La crisi finanziaria in Europa centro-orientale

Ecco di seguito un resoconto delle reazioni della blogosfera anglofona alla crisi finanziaria in alcuni Paesi dell'Europa centrale e orientale.

Ungheria

Il 13 ottobre Antal Dániel, del blog Central Europe Activ, ha scritto: [in]

Dopo che le principali banche e compagnie di assicurazioni sono state salvate dall'Unione Europea, l'Ungheria è diventata il primo Stato membro a ricevere un'offerta di salvataggio dal Fondo Monetario Internazionale con il sostegno dell'Ecofin. L'Ungheria sembrerebbe lo Stato membro più esposto alla crisi finanziaria globale. […]

Il blogger ritiene che “l'attuale situazione economica sia il risultato di una crisi politica”:

[…] Nel corso della campagna elettorale del 2002, tanto l'allora maggioranza di centro-destra quanto il centro-sinistra avevano promesso di redistribuire parte del profitto economico accumulato tra 1989 e 2002. I due principali partiti, il Fidesz [it] e il Partito Socialista [it], si rincorrevano sulle promesse di spesa e sugli sgravi fiscali […]. Il Partito Socialista ha poi mantenuto gran parte di quelle incredibili promesse, riuscendo a portare il deficit pubblico a un record del 10%. Il leader Gyurcsány ha poi ammesso che il suo partito aveva mentito agli elettori, cosa che rese le successive misure austere ancora più indigeste agli ungheresi.

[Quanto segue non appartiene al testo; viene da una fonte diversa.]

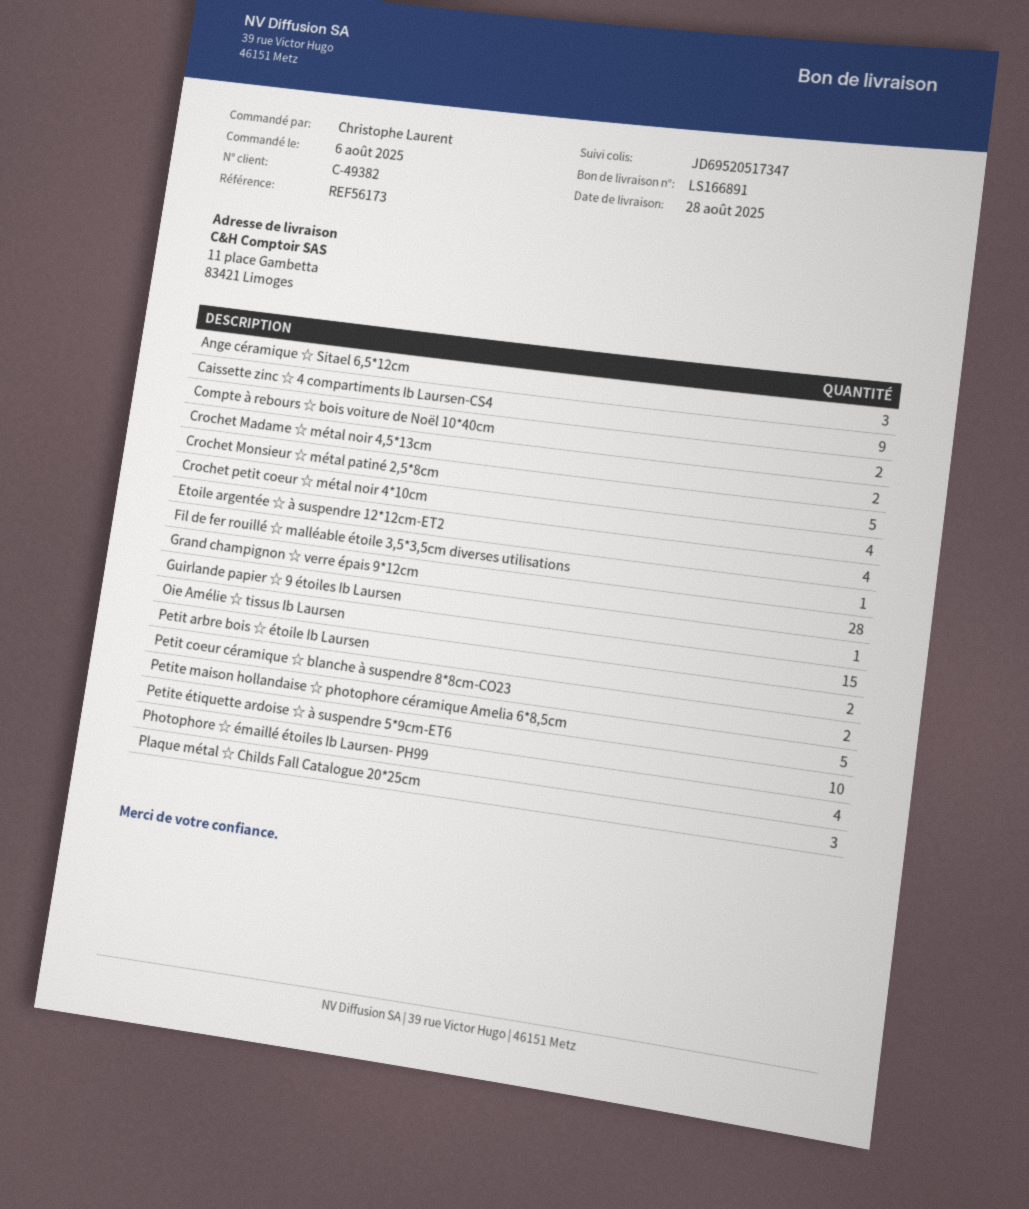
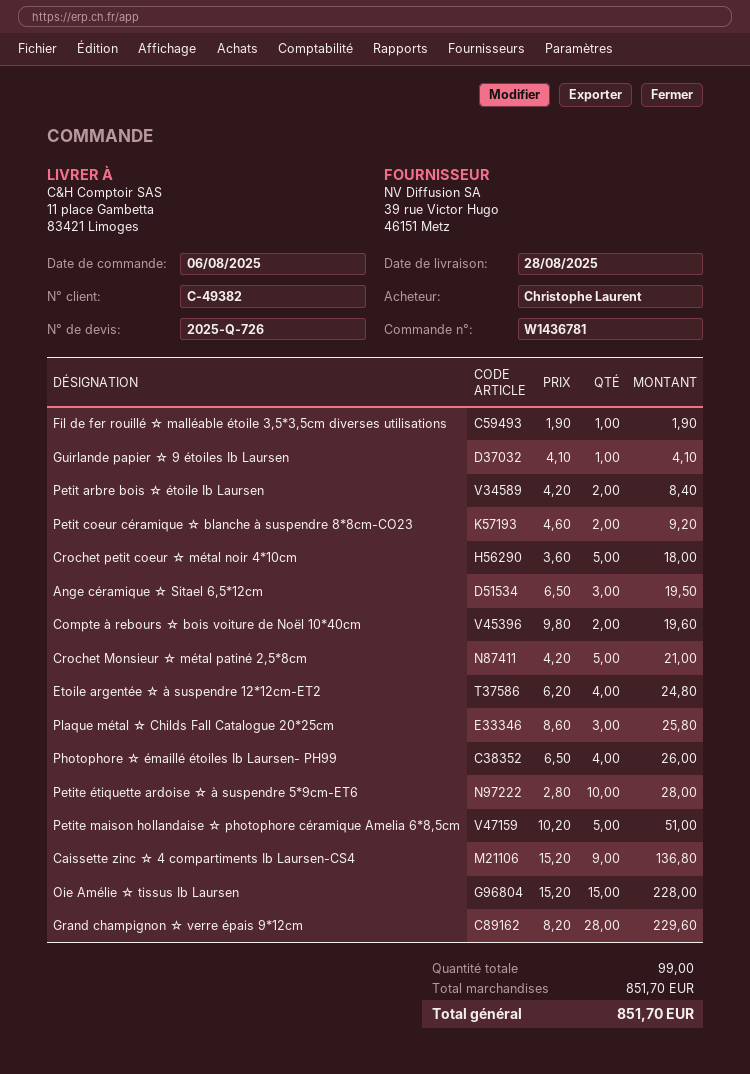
Crochet Madame ☆ métal noir 4,5*13cm: 2 -> none
Crochet petit coeur ☆ métal noir 4*10cm: 4 -> 5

Per superare la crisi, conclude Dániel, “Gli elettori ungheresi […] dovranno impegnare i propri partiti ad attenersi a programmi e politiche economiche ben più razionali.”

Eva Balogh di Hungarian Spectrum sostiene quanto segue [in] sull'inadeguata risposta dell'opposizione ungherese alla crisi:

[…] Cominciamo dai dirigenti del SZDSZ [it]. Ancora una volta, sembrano fuori dalla realtà. […]. Parlano come se il compito principale del governo ungherese fossero le “riforme”; riforme concluse, a loro vedere. E allora, non è stupendo che abbiano abbandonato la coalizione? A tutt'oggi, metà ottobre 2008, mentre l'intera comunità finanziaria mondiale sembra sull'orlo della catastrofe, queste cosiddette riforme potrebbero decidere il destino del Paese. […] Nel frattempo, questi inutili pignoli minano gli sforzi del Governo di tenere l'economia del Paese in equilibrio e evitare il panico. È importante approvare il bilancio e bisogna darsi una mossa. C'è ancora molto duro lavoro da fare.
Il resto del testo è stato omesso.